▸ **WHAT NEEDS TO BE DONE**:
Print every entry below exactly, leaving out the pictures.

▸ **DATA FOR PROCESSING**:
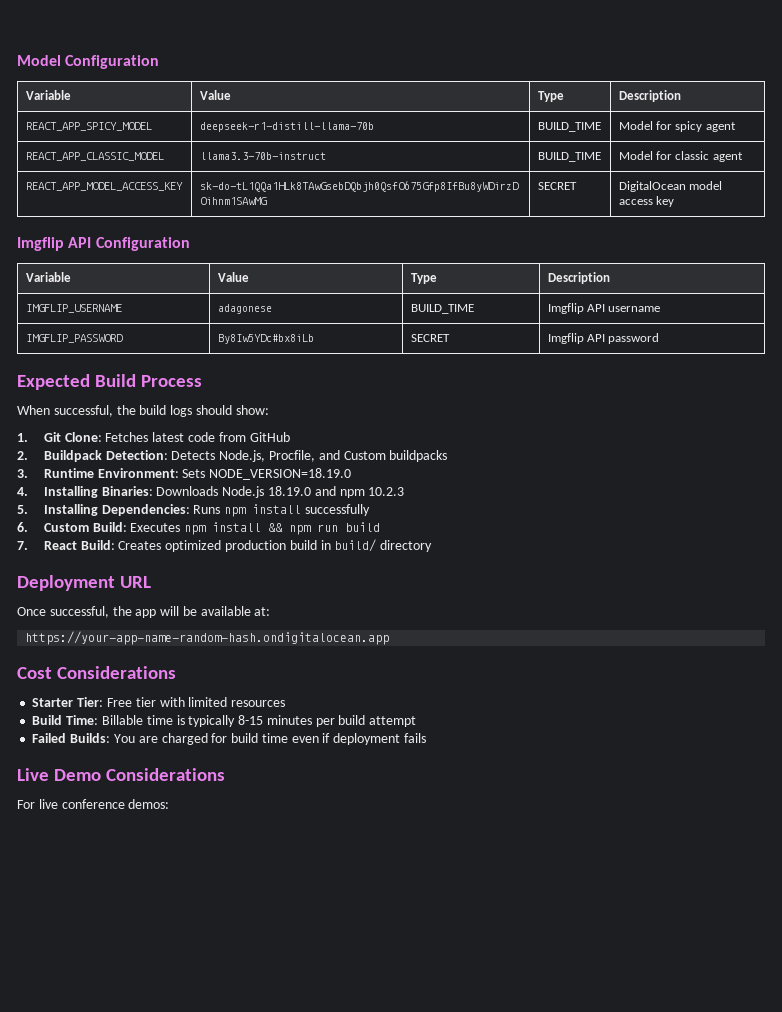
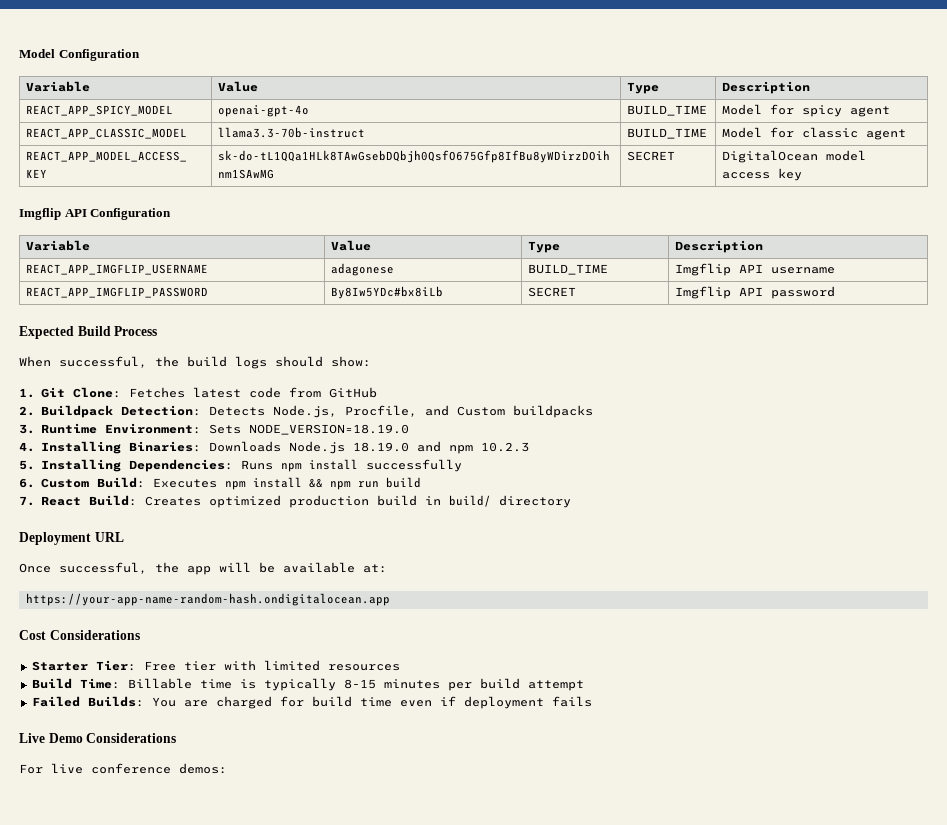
- REACT_APP_SPICY_MODEL | deepseek-r1-distill-llama-70b | BUILD_TIME | Model for spicy agent
+ REACT_APP_SPICY_MODEL | openai-gpt-4o | BUILD_TIME | Model for spicy agent
- IMGFLIP_USERNAME | adagonese | BUILD_TIME | Imgflip API username
+ REACT_APP_IMGFLIP_USERNAME | adagonese | BUILD_TIME | Imgflip API username
- IMGFLIP_PASSWORD | By8Iw5YDc#bx8iLb | SECRET | Imgflip API password
+ REACT_APP_IMGFLIP_PASSWORD | By8Iw5YDc#bx8iLb | SECRET | Imgflip API password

▸ **ANSWER AREA**:
- REACT_APP_SPICY_MODEL | deepseek-r1-distill-llama-70b | BUILD_TIME | Model for spicy agent
+ REACT_APP_SPICY_MODEL | openai-gpt-4o | BUILD_TIME | Model for spicy agent
- IMGFLIP_USERNAME | adagonese | BUILD_TIME | Imgflip API username
+ REACT_APP_IMGFLIP_USERNAME | adagonese | BUILD_TIME | Imgflip API username
- IMGFLIP_PASSWORD | By8Iw5YDc#bx8iLb | SECRET | Imgflip API password
+ REACT_APP_IMGFLIP_PASSWORD | By8Iw5YDc#bx8iLb | SECRET | Imgflip API password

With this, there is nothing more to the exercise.